*** Opening of Supplied information ***

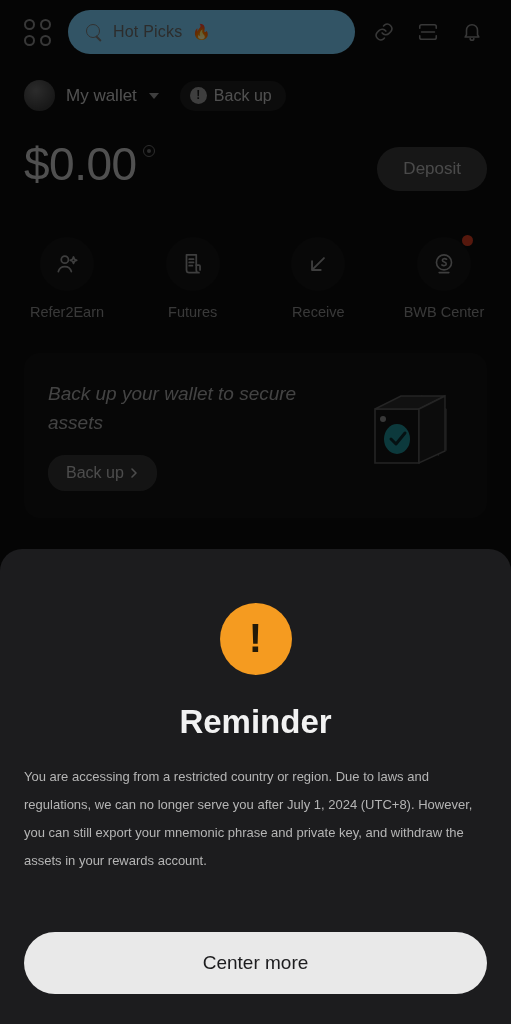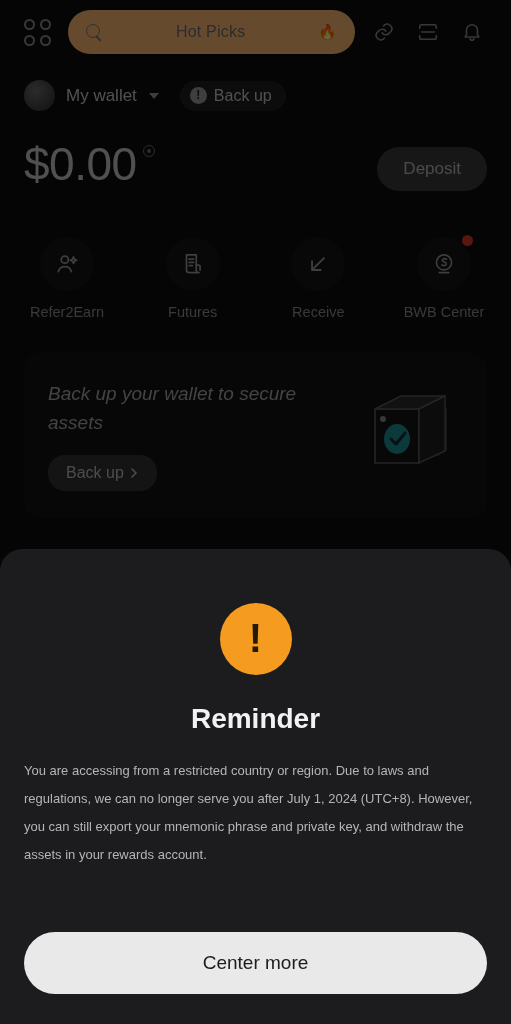--- a/index.html
+++ b/index.html
@@ -39,10 +39,9 @@
 
   .searchbar {
     flex:1 1 auto; height:44px;
-    background:#fdba74; border-radius:22px;
-    display:flex; align-items:center; gap:4px;
+    background:#7dd3fc; border-radius:22px;
+    display:flex; align-items:center; gap:10px;
     padding:0 18px;
-    justify-content:space-between;
   }
   .search-ico { width:17px; height:17px; position:relative; flex:0 0 auto;}
   .search-ico::before{

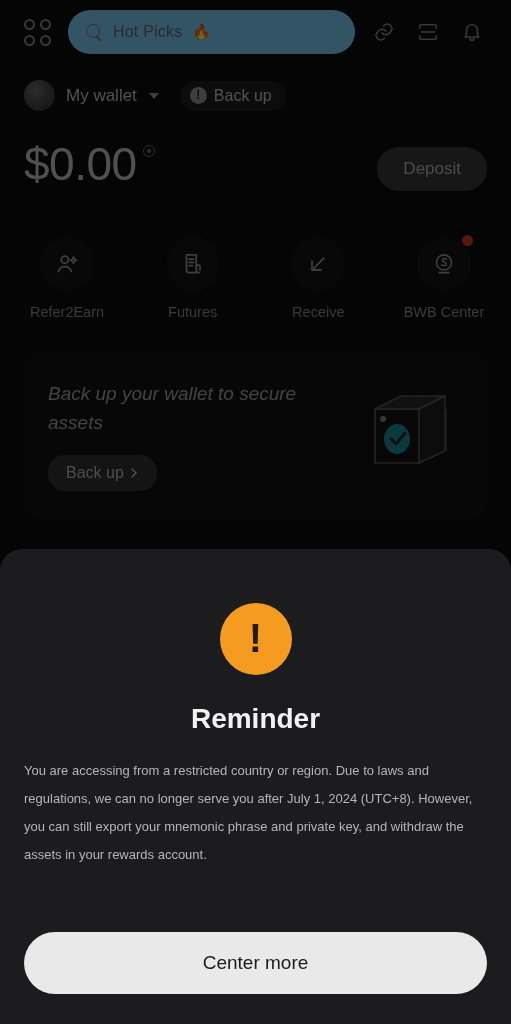--- a/index.html
+++ b/index.html
@@ -171,7 +171,7 @@
     margin-top:-3px;
   }
   .sheet-title {
-    color:#f2f2f2; font-size:28px; font-weight:bold;
+    color:#f2f2f2; font-size:33px; font-weight:bold;
     margin-top:28px;
   }
   .sheet-body {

*** Close of Supplied information ***

What you have to do: Return every line from the entries above that includes the word "background".

Result of this task:
-    background:#fdba74; border-radius:22px;
+    background:#7dd3fc; border-radius:22px;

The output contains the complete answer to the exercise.